Bell v. Adams

422 S.W.2d 691 | Ark. | 1968

Lead Opinion

Conley Bybd, Justice.

Appellants Alvin Bell, Theo Money, John Cage and Walter L. Hinton, Jr., director and board members of the Arkansas Alcohol Beverage Control, appeal from a chancery court decision holding invalid Act 352 of 1939 because a majority of the Senate did not vote in its favor as required by Ark. Const, art. 5 § 22. The only point on appeal is that the chancery court did not have jurisdiction of the subject matter.

In her petition for declaratory judgment appellee, Martha L. Adams, stated that her request to move the location of her liquor permit from the city of Forrest City to a place outside thereof had been denied solely because of the prohibition against the location of liquor stores outside city limits contained in Act 352 of 1939. She alleged the act was invalid because the Senate Journal showed that a majority of the Senate did not vote for its passage as required by art. 5 § 22 of the Constitution when the vote of Hon. Paul Gutensohn—whom we held to be neither a de jure nor a de facto senator in Matthews v.
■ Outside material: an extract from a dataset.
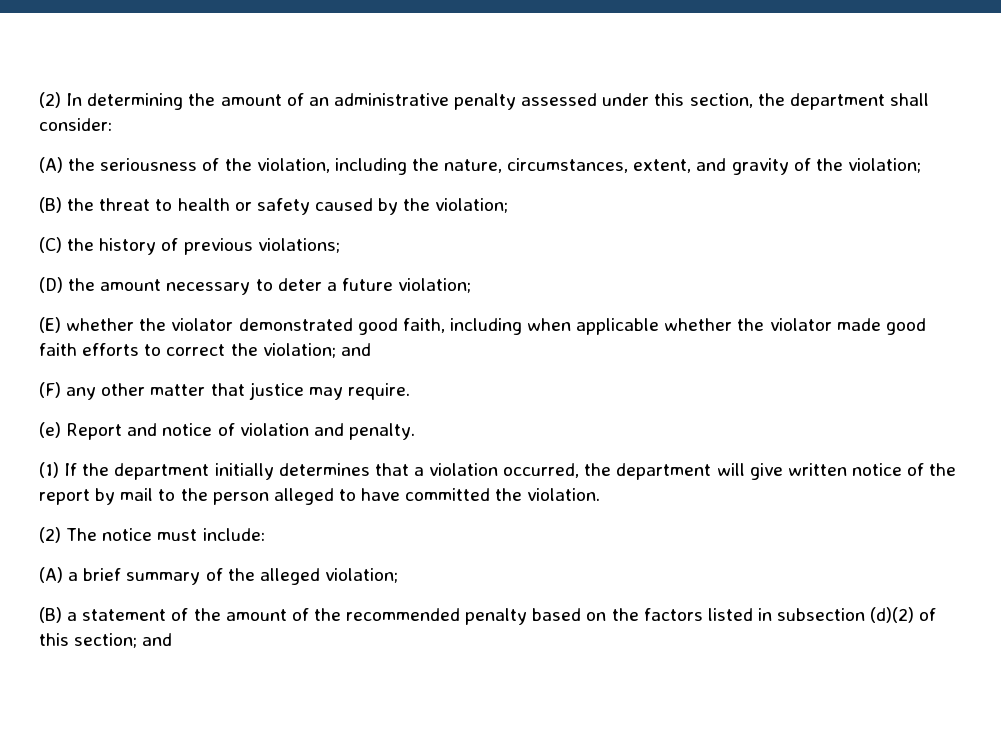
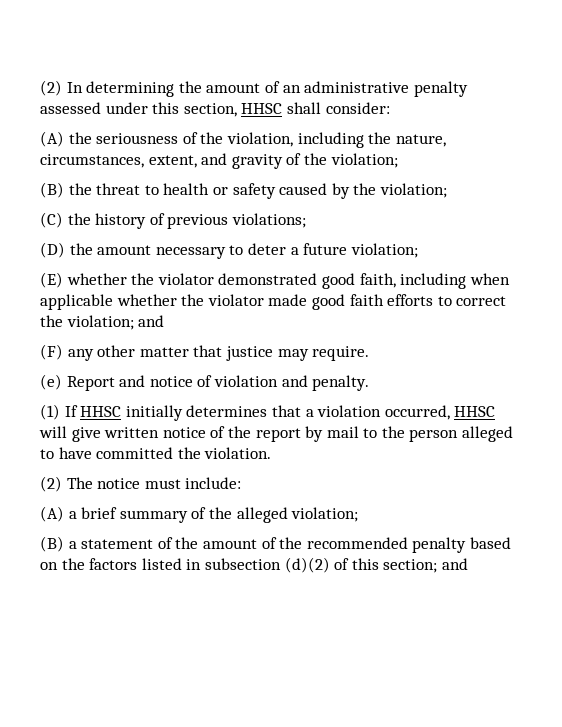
- (2) In determining the amount of an administrative penalty assessed under this section, the department shall consider:
+ (2) In determining the amount of an administrative penalty assessed under this section, HHSC shall consider:
- (1) If the department initially determines that a violation occurred, the department will give written notice of the report by mail to the person alleged to have committed the violation.
+ (1) If HHSC initially determines that a violation occurred, HHSC will give written notice of the report by mail to the person alleged to have committed the violation.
Bailey, 198 Ark. 830, 131 S. W. 2d 425 (1939)—was not counted. Appellants’ response, in addition to the admission and denial of certain facts, affirmatively prayed for a determination of the constitutional validity of the act. This matter was presented to the chancellor upon stipulated facts and the authenticated copies of the Senate Journal. Thus the jurisdictional issue here raised was not presented to the trial court.

We have consistently held that where a defendant has answered and not reserved any objection to the court’s jurisdiction on the ground that there is an adequate remedy at law, he can not raise the issue for the first time on appeal. See Reid v. Karoley, 232 Ark. 261, 337 S. W. 2d 648 (1960), and Taylor v. Bank of Mulberry, 177 Ark. 1091, 9 S. W. 2d 578 (1928).

While the sale of intoxicating liquor has been held a mere privilege subject to the exercise of the police power, Gipson v. Morley, Comm’r of Revenues, 217 Ark. 560, 233 S. W. 2d 79 (1950), it does not follow that a permit validly issued or subject to issue is not entitled to the protection of a court of equity. To hold that the location at which one can exercise such a privilege is not an economic right, as distinguished from a mere political right (see Catlett v. Republican Party 242 Ark. 283, 413 S. W 2d 651 [1967]), for purposes of equity jurisdiction would require us to ignore the practical fact that the sale of liquor is a remunerative business.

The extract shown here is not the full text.